● Goal of the exercise: Take the line that contains "color: #9a9fb0; font-size: 14px;" as the first line and the final line of the records as the last; return exactly those lines and the lines between.

Data entries
>>>
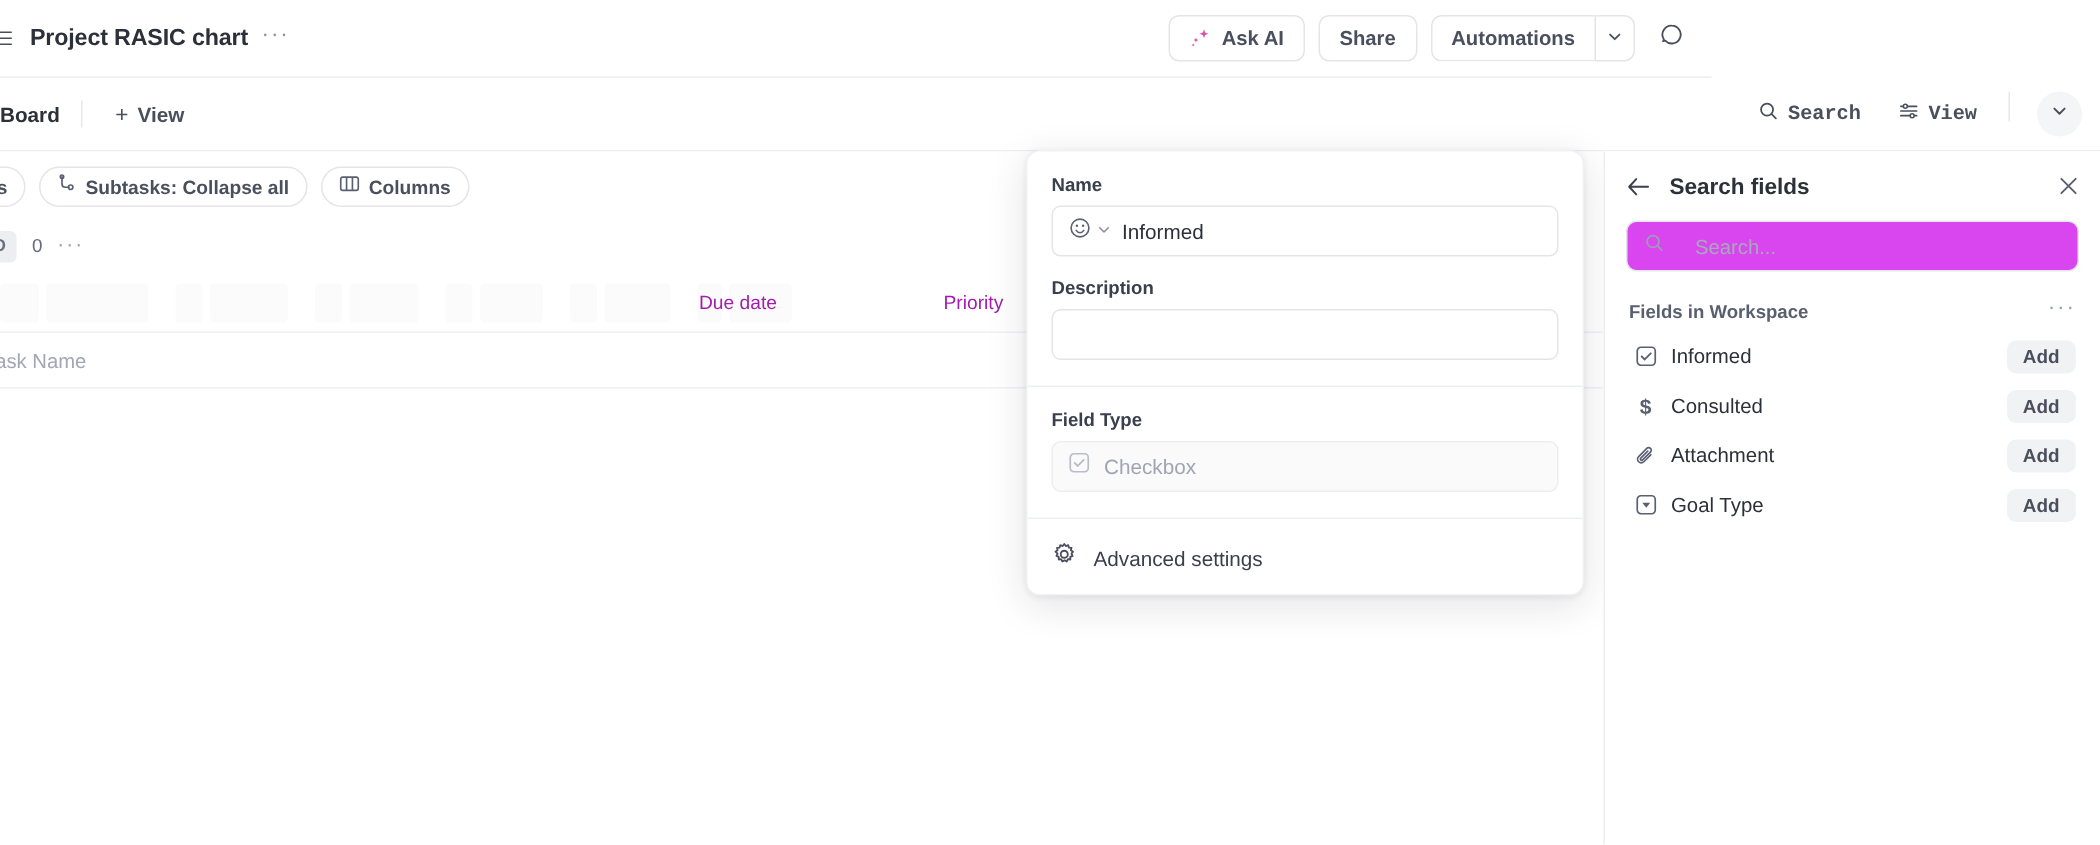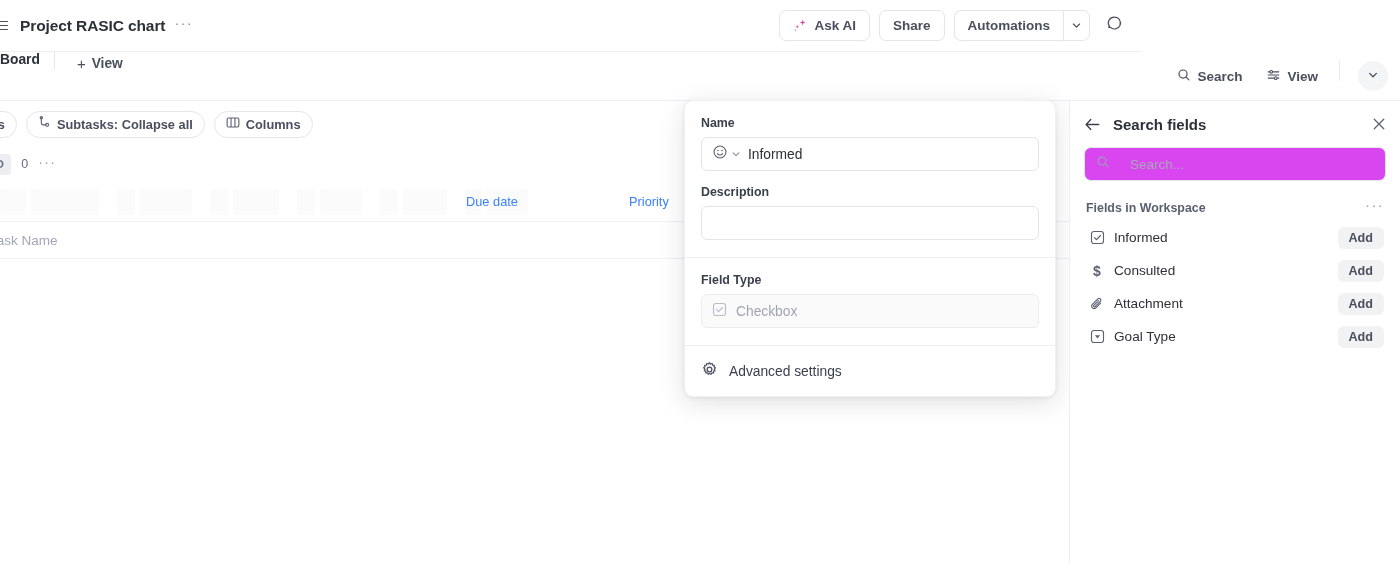--- a/index.html
+++ b/index.html
@@ -59,33 +59,33 @@
     width: 30px; height: 30px; display: flex; align-items: center; justify-content: center;
     cursor: pointer; border-radius: 6px;
   }
 
   
   .viewbar {
     position: absolute; top: 52px; left: 0; width: 1400px; height: 49px;
     background: #ffffff; border-bottom: 1px solid #eceef1;
     display: flex; align-items: center;
   }
-  .viewbar-left { display: flex; align-items: flex-start; height: 100%; }
+  .viewbar-left { display: flex; align-items: center; height: 100%; }
   .view-tab {
     font-size: 13.8px; font-weight: 600; color: #2c3038; padding: 0 14px 0 0;
     cursor: pointer; white-space: nowrap;
   }
   .vdiv { width: 1px; height: 18px; background: #e6e8ec; margin: 0 14px 0 0; }
   .add-view {
     display: flex; align-items: center; gap: 6px; font-size: 13.8px;
     font-weight: 600; color: #4a4f5e; cursor: pointer; padding: 4px 8px; border-radius: 6px;
   }
   .plus-glyph { font-size: 15px; font-weight: 400; color: #4a4f5e; line-height: 1; }
   .viewbar-right {
-    margin-left: auto; display: flex; align-items: flex-start; gap: 4px; padding-right: 12px;
+    margin-left: auto; display: flex; align-items: flex-start; gap: 4px; padding-right: 12px; font-family: Liberation Mono, monospace;
   }
   .vb-action {
     display: flex; align-items: center; gap: 6px; height: 30px; padding: 0 10px;
     border-radius: 7px; font-size: 13.5px; font-weight: 600; color: #4a4f5e;
     cursor: pointer; white-space: nowrap;
   }
   .vb-action.active { background: #f1f2f4; }
   .vb-sep { width: 1px; height: 20px; background: #e6e8ec; margin: 0 7px; }
   .addtask-group { display: flex; align-items: stretch; border-radius: 7px; overflow: hidden; }
   .addtask-main {
@@ -136,21 +136,21 @@
     color: #9a9fb0; font-size: 14px; letter-spacing: 1.3px; line-height: 8px;
     padding-bottom: 5px; cursor: pointer;
   }
   .col-header-row {
     position: relative; height: 40px; display: flex; align-items: center;
   }
   .skeletons { position: absolute; left: 0; top: 8px; display: flex; gap: 18px; }
   .skel-group { display: flex; gap: 5px; align-items: center; }
   .skel { background: #fbfbfc; border-radius: 3px; height: 26px; }
   .col-label {
-    position: absolute; font-size: 12.8px; color: #3b82f6; font-weight: 500;
+    position: absolute; font-size: 12.8px; color: #a21caf; font-weight: 500;
     white-space: nowrap;
   }
   .tasknamerow {
     height: 38px; display: flex; align-items: center;
     border-bottom: 1px solid #f0f1f3; border-top: 1px solid #f0f1f3;
   }
   .taskname-placeholder {
     font-size: 13.5px; color: #a2a6b5; margin-left: -10px; font-weight: 400;
   }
<<<
● Response to the exercise:
     color: #9a9fb0; font-size: 14px; letter-spacing: 1.3px; line-height: 8px;
     padding-bottom: 5px; cursor: pointer;
   }
   .col-header-row {
     position: relative; height: 40px; display: flex; align-items: center;
   }
   .skeletons { position: absolute; left: 0; top: 8px; display: flex; gap: 18px; }
   .skel-group { display: flex; gap: 5px; align-items: center; }
   .skel { background: #fbfbfc; border-radius: 3px; height: 26px; }
   .col-label {
-    position: absolute; font-size: 12.8px; color: #3b82f6; font-weight: 500;
+    position: absolute; font-size: 12.8px; color: #a21caf; font-weight: 500;
     white-space: nowrap;
   }
   .tasknamerow {
     height: 38px; display: flex; align-items: center;
     border-bottom: 1px solid #f0f1f3; border-top: 1px solid #f0f1f3;
   }
   .taskname-placeholder {
     font-size: 13.5px; color: #a2a6b5; margin-left: -10px; font-weight: 400;
   }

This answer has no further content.